El modelo se centró específicamente en vestidos femeninos, midiendo características clave como:

  • La posición del dobladillo
  • El tipo de escote
  • La ubicación de la cintura

Estas características fueron convertidas en datos numéricos que pudieron ser medidos y rastreados sistemáticamente a lo largo de décadas, permitiendo identificar patrones que de otra manera serían difíciles de discernir.

El patrón cíclico confirmado

Los resultados, presentados en la Cumbre Mundial de Física de la Sociedad Estadounidense de Física en Denver, revelaron un patrón claro y repetitivo. Aunque la moda evoluciona gradualmente con el tiempo, el auge y declive de los estilos sigue una onda cíclica que alcanza su punto máximo aproximadamente cada veinte años.

"Con el paso del tiempo, esta necesidad constante de diferenciarse del pasado reciente hace que los estilos oscilen de un extremo a otro", explicó Daniel Abrams, uno de los autores del estudio. "El sistema tiende intrínsecamente a oscilar, y esos ciclos se reflejan claramente en nuestros datos".

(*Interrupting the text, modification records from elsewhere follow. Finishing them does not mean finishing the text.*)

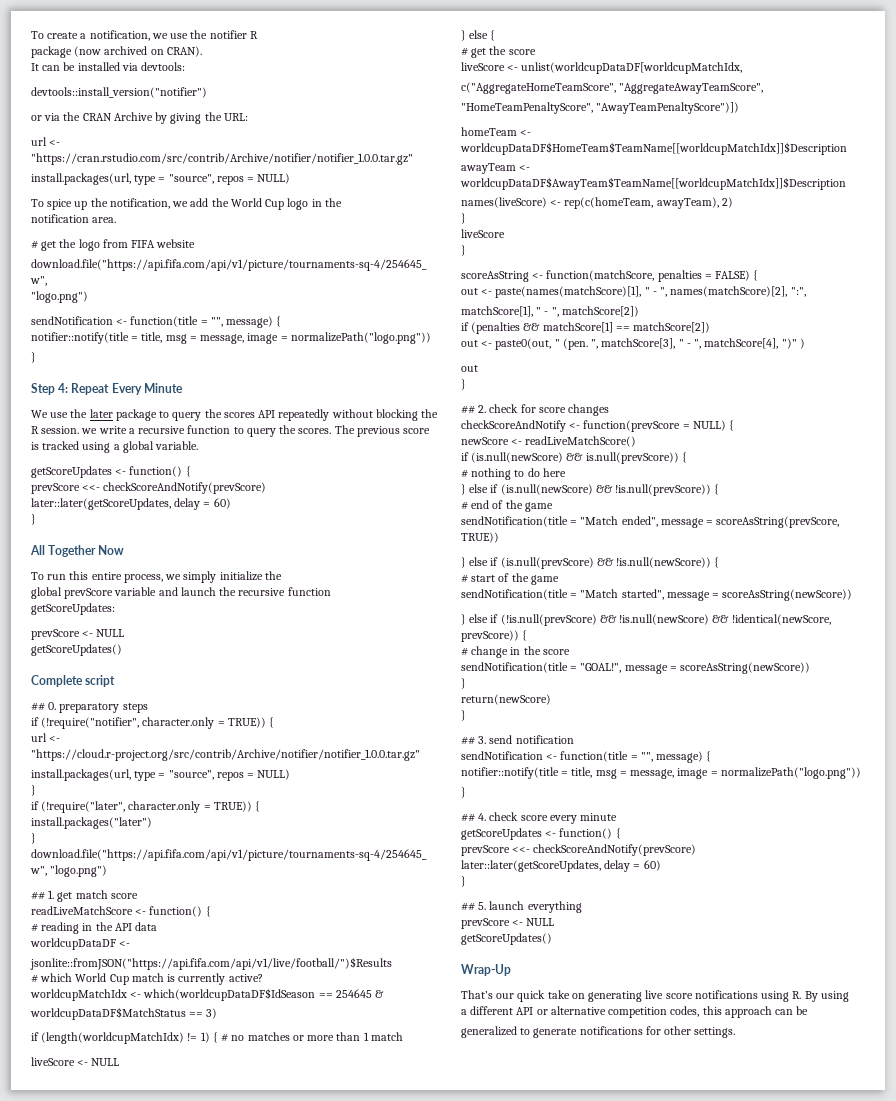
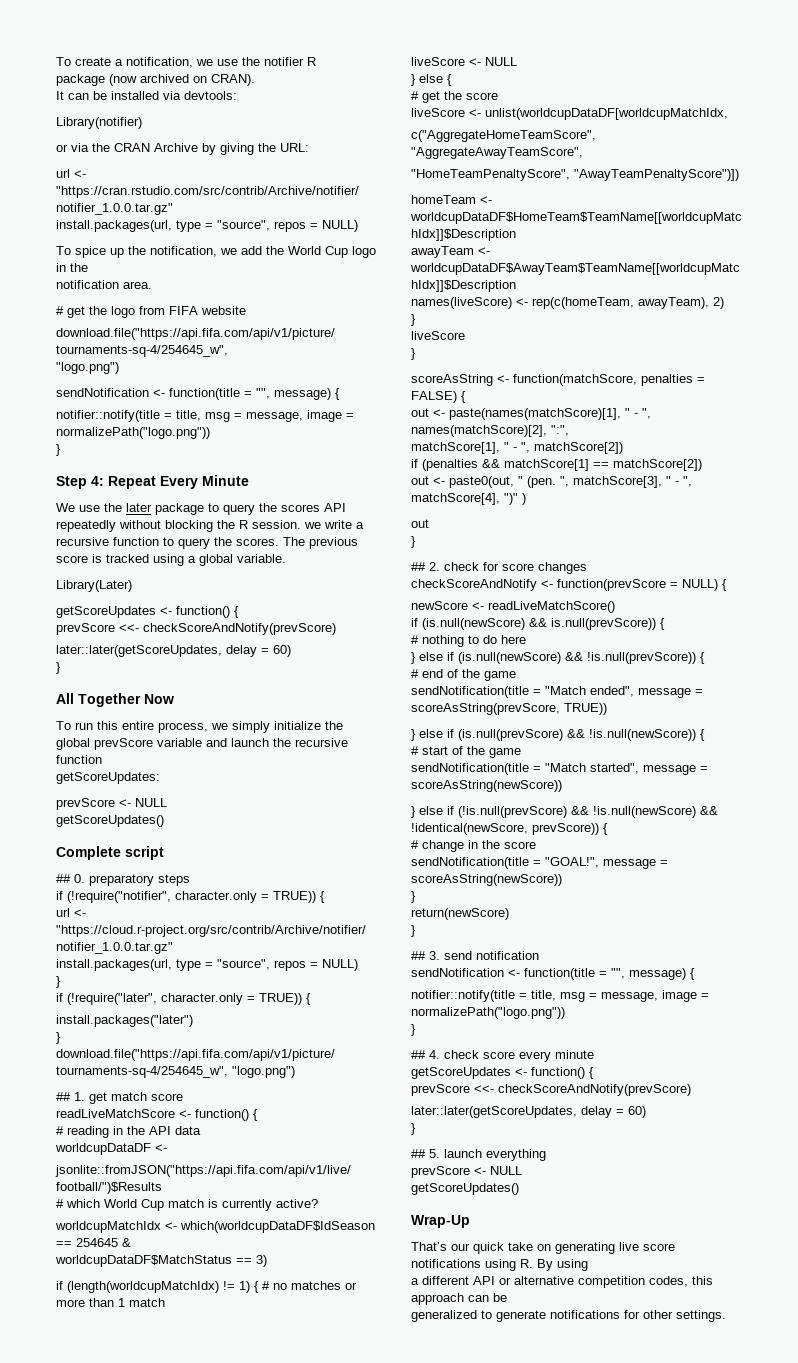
- devtools::install_version("notifier")
+ Library(notifier)
+ Library(Later)

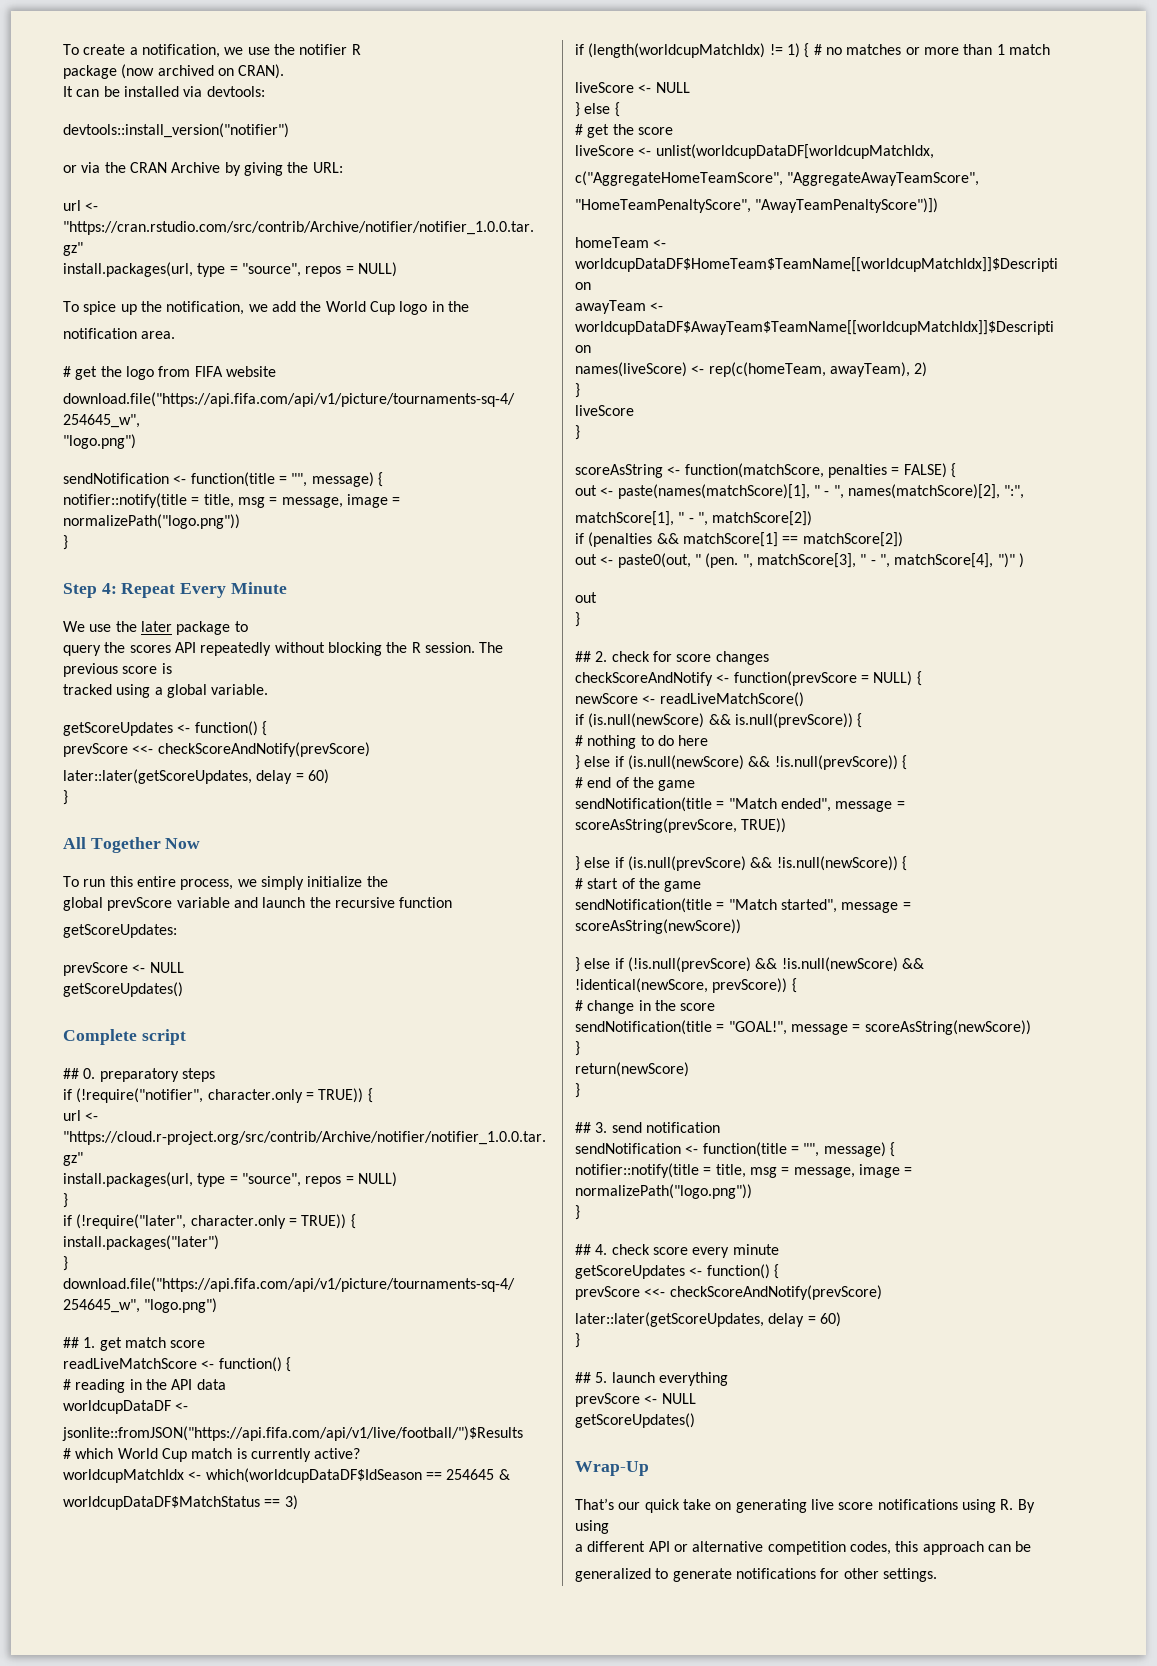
- Library(notifier)
+ devtools::install_version("notifier")
- We use the later package to query the scores API repeatedly without blocking the R session. we write a recursive function to query the scores.
+ We use the later package to
+ query the scores API repeatedly without blocking the R session.
- The previous score is tracked using a global variable.
+ The previous score is
+ tracked using a global variable.
- Library(Later)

Ejemplos históricos del ciclo

Uno de los patrones más evidentes identificado por los investigadores tiene que ver con la longitud de los dobladillos. A lo largo del siglo XX, las faldas se han acortado y alargado repetidamente en ciclos predecibles:

  1. Los vestidos 'flapper' más cortos de la década de 1920
  2. Los estilos más largos y conservadores de la década de 1950
  3. Las minifaldas de finales de la década de 1960

Este patrón de oscilación entre extremos confirma la observación popular de que todo en moda acaba volviendo, aunque con adaptaciones contemporáneas.

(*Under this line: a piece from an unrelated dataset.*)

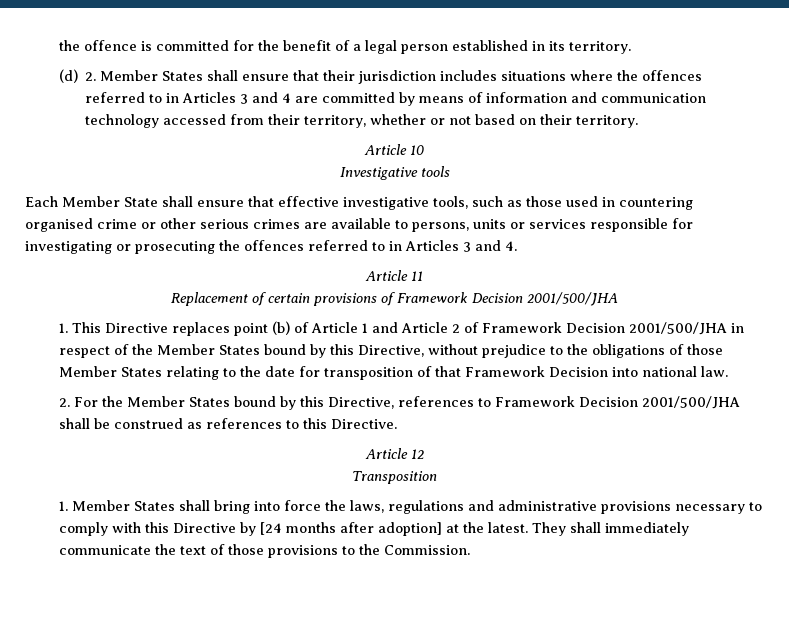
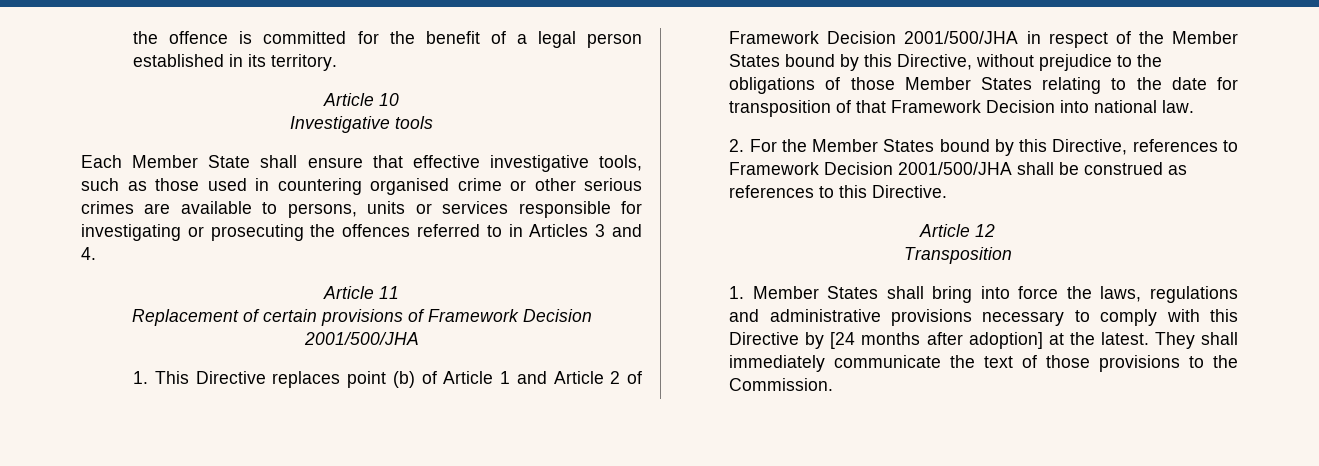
- (d) 2. Member States shall ensure that their jurisdiction includes situations where the offences referred to in Articles 3 and 4 are committed by means of information and communication technology accessed from their territory, whether or not based on their territory.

Un cambio fundamental desde los años ochenta

Sin embargo, la investigación también descubrió un cambio significativo a partir de la década de 1980. Los datos muestran que desde entonces coexiste una mayor variedad de longitudes de falda, lo que sugiere que las tendencias de moda se están fragmentando.

"En el pasado, básicamente había dos opciones: vestidos cortos y largos", destacó Emma Zajdela, coautora del estudio. "Pero en los últimos años hay más opciones: muy cortos, hasta el suelo, midi. Observamos un aumento de la variabilidad con el tiempo y una menor uniformidad".

En lugar de una tendencia dominante única, ahora surgen múltiples nichos que reflejan una mayor diversidad en la expresión de la moda. Este fenómeno representa una ruptura con el patrón cíclico más uniforme que caracterizó a la moda durante la mayor parte del siglo XX.

Implicaciones más allá de la moda

Además de respaldar las percepciones comunes sobre los ciclos de vida de las modas, los investigadores afirman que estos resultados podrían ayudar a explicar cómo se difunden las nuevas ideas en la sociedad. El modelo matemático desarrollado, basado en la tensión entre el deseo de destacar y la necesidad de encajar, podría aplicarse a otros fenómenos sociales más allá del ámbito de la vestimenta.

El estudio representa un enfoque innovador para entender un aspecto fundamental de la cultura humana, combinando métodos cuantitativos rigurosos con observaciones cualitativas sobre el comportamiento social y la expresión personal a través de la indumentaria.